EXCERPTED RECORDS
━━━━━━━━━━━━━━━━━━━━
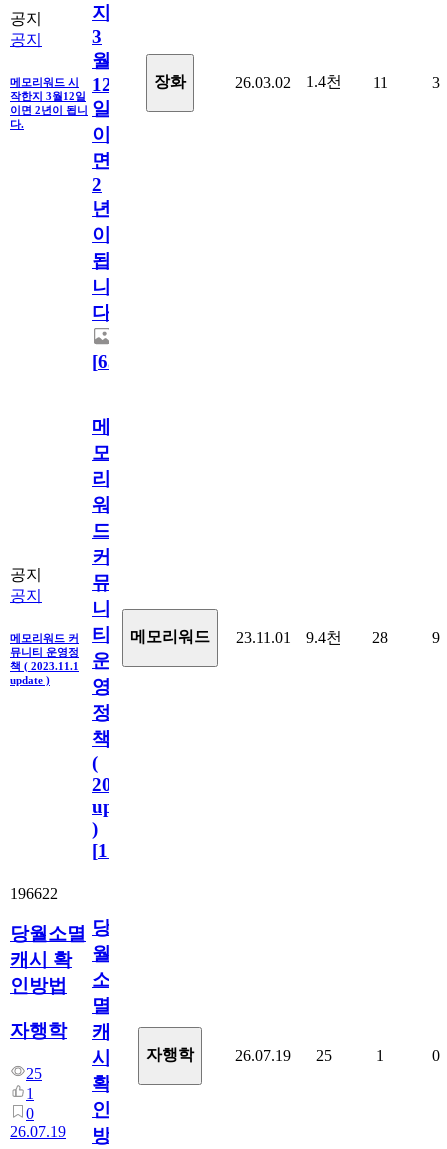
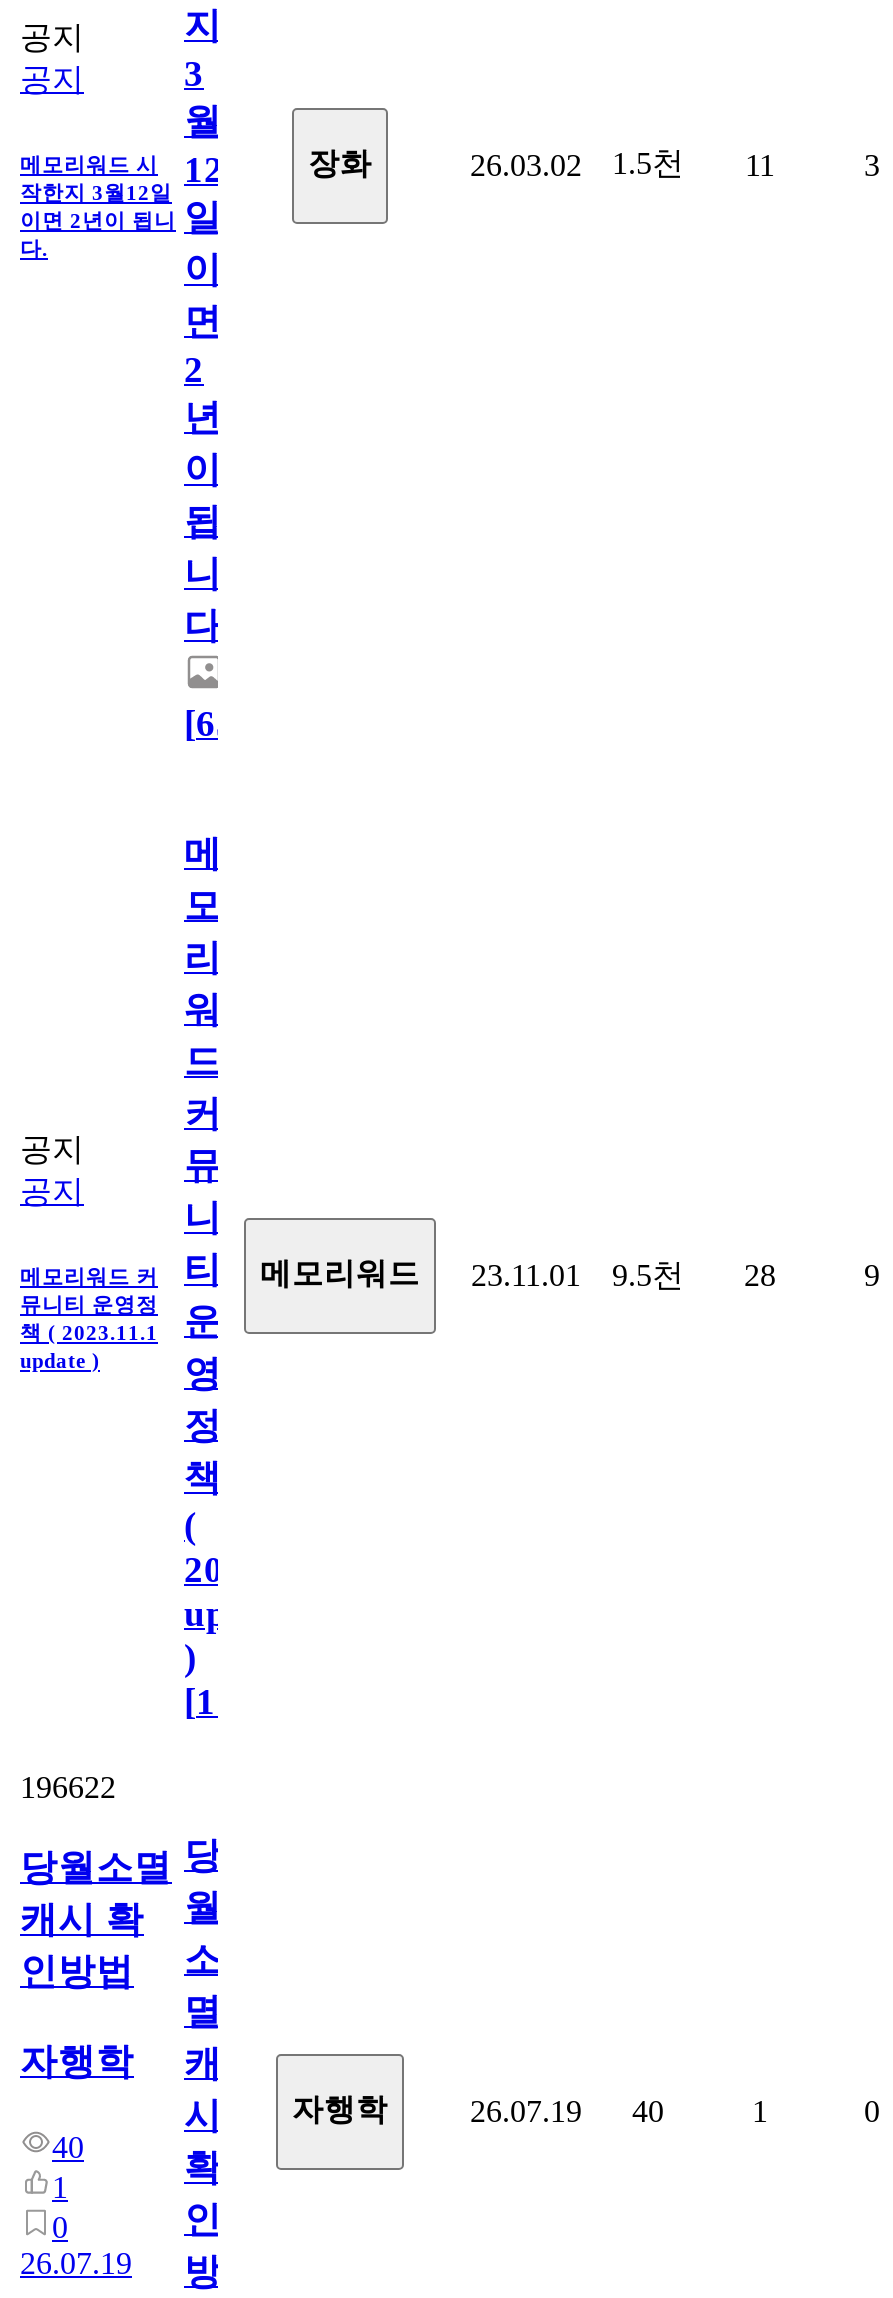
- 26.03.02 1.4천 11
+ 26.03.02 1.5천 11

- 메모리워드 커 티 메모리워드 23.11.01 9.4천 28
+ 메모리워드 커 티 메모리워드 23.11.01 9.5천 28

- 26.07.19 25
+ 26.07.19 40

- 25
+ 40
━━━━━━━━━━━━━━━━━━━━
PROMPT
Once the pictures are set aside, write out the entries verbatim.

SOLUTION
- 26.03.02 1.4천 11
+ 26.03.02 1.5천 11

- 메모리워드 커 티 메모리워드 23.11.01 9.4천 28
+ 메모리워드 커 티 메모리워드 23.11.01 9.5천 28

- 26.07.19 25
+ 26.07.19 40

- 25
+ 40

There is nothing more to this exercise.